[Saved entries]

--- START ---

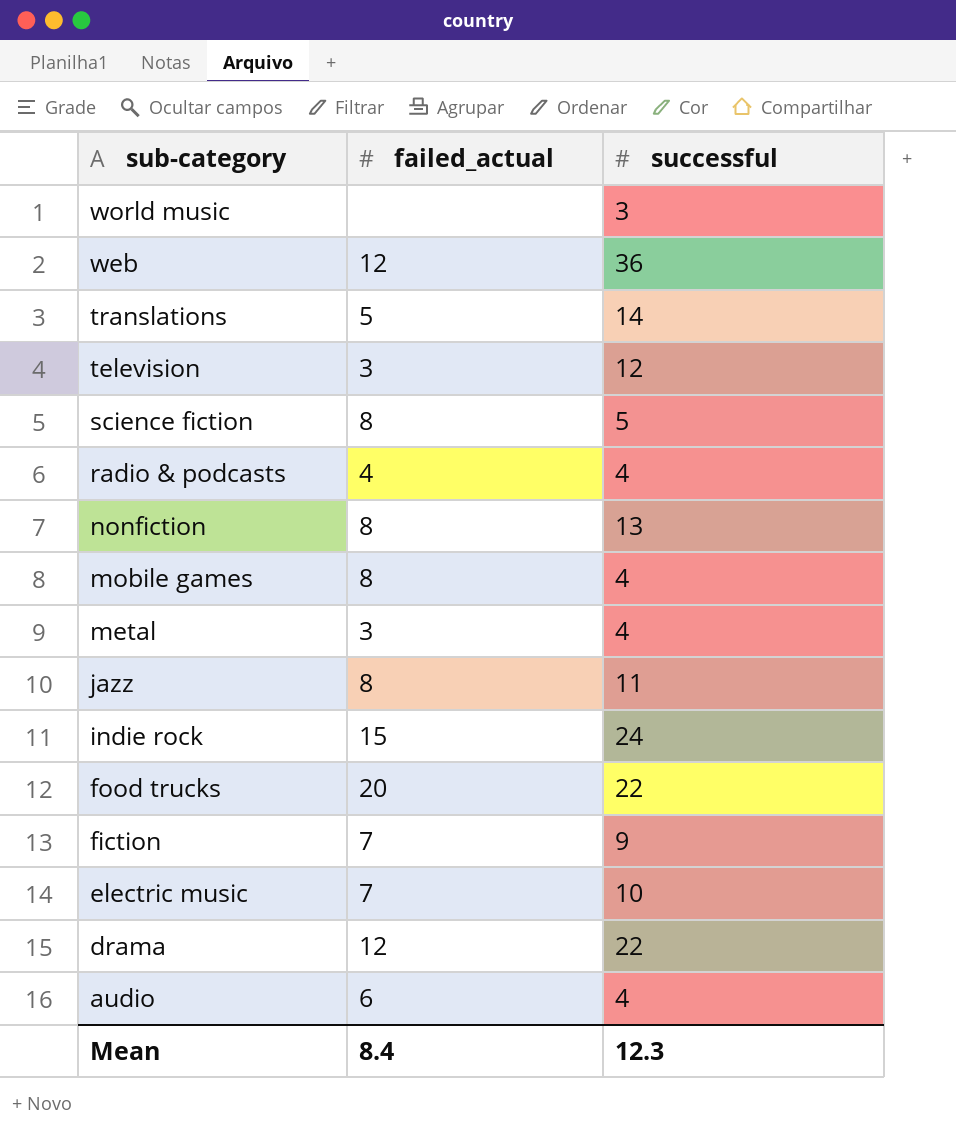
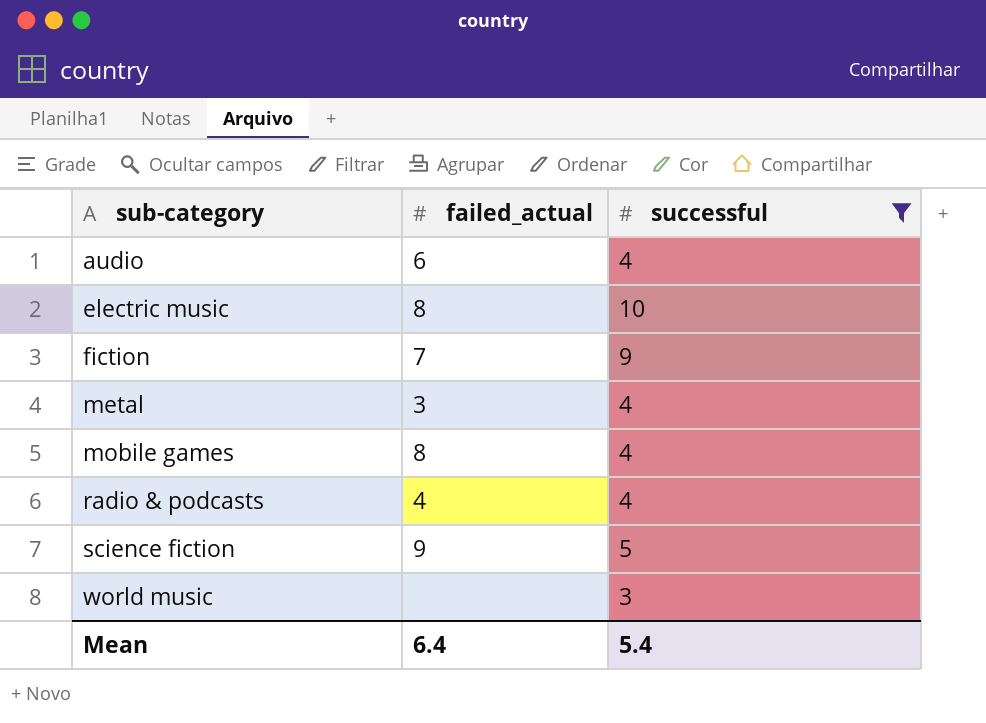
filter: none -> successful <= 10
row order: sub-category descending -> sub-category ascending
electric music | failed_actual: 7 -> 8
science fiction | failed_actual: 8 -> 9
Mean | failed_actual: 8.4 -> 6.4
Mean | successful: 12.3 -> 5.4

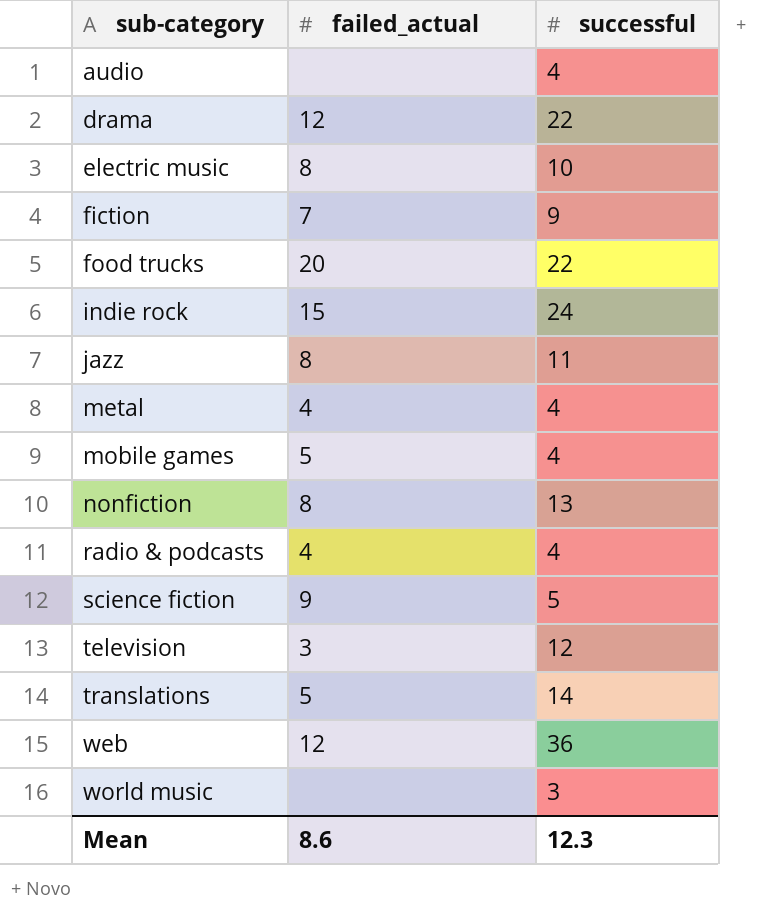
filter: successful <= 10 -> none
audio | failed_actual: 6 -> none
metal | failed_actual: 3 -> 4
mobile games | failed_actual: 8 -> 5
Mean | failed_actual: 6.4 -> 8.6
Mean | successful: 5.4 -> 12.3

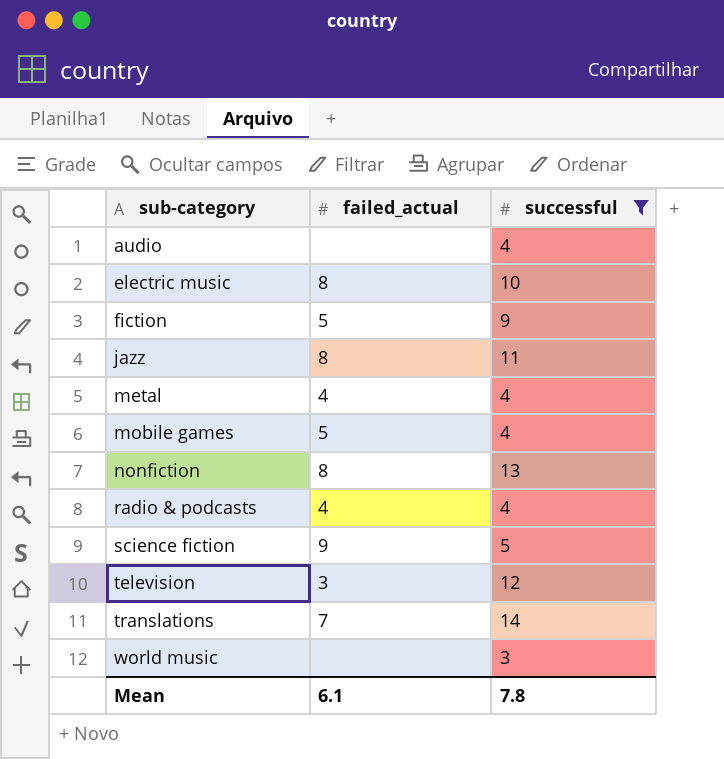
filter: none -> successful <= 14
fiction | failed_actual: 7 -> 5
translations | failed_actual: 5 -> 7
Mean | failed_actual: 8.6 -> 6.1
Mean | successful: 12.3 -> 7.8

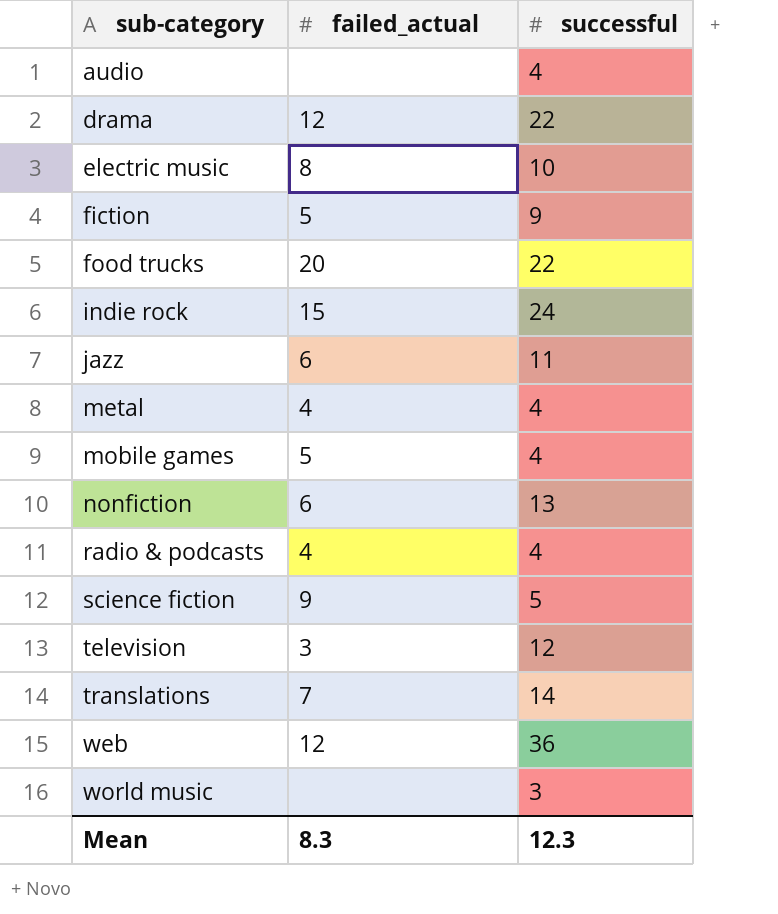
filter: successful <= 14 -> none
jazz | failed_actual: 8 -> 6
nonfiction | failed_actual: 8 -> 6
Mean | failed_actual: 6.1 -> 8.3
Mean | successful: 7.8 -> 12.3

--- END ---

■ **Task objective**: Tally, in the data above, the lines where the word "successful" occurs, and give the figure alone.

■ **Solution to the problem**: 8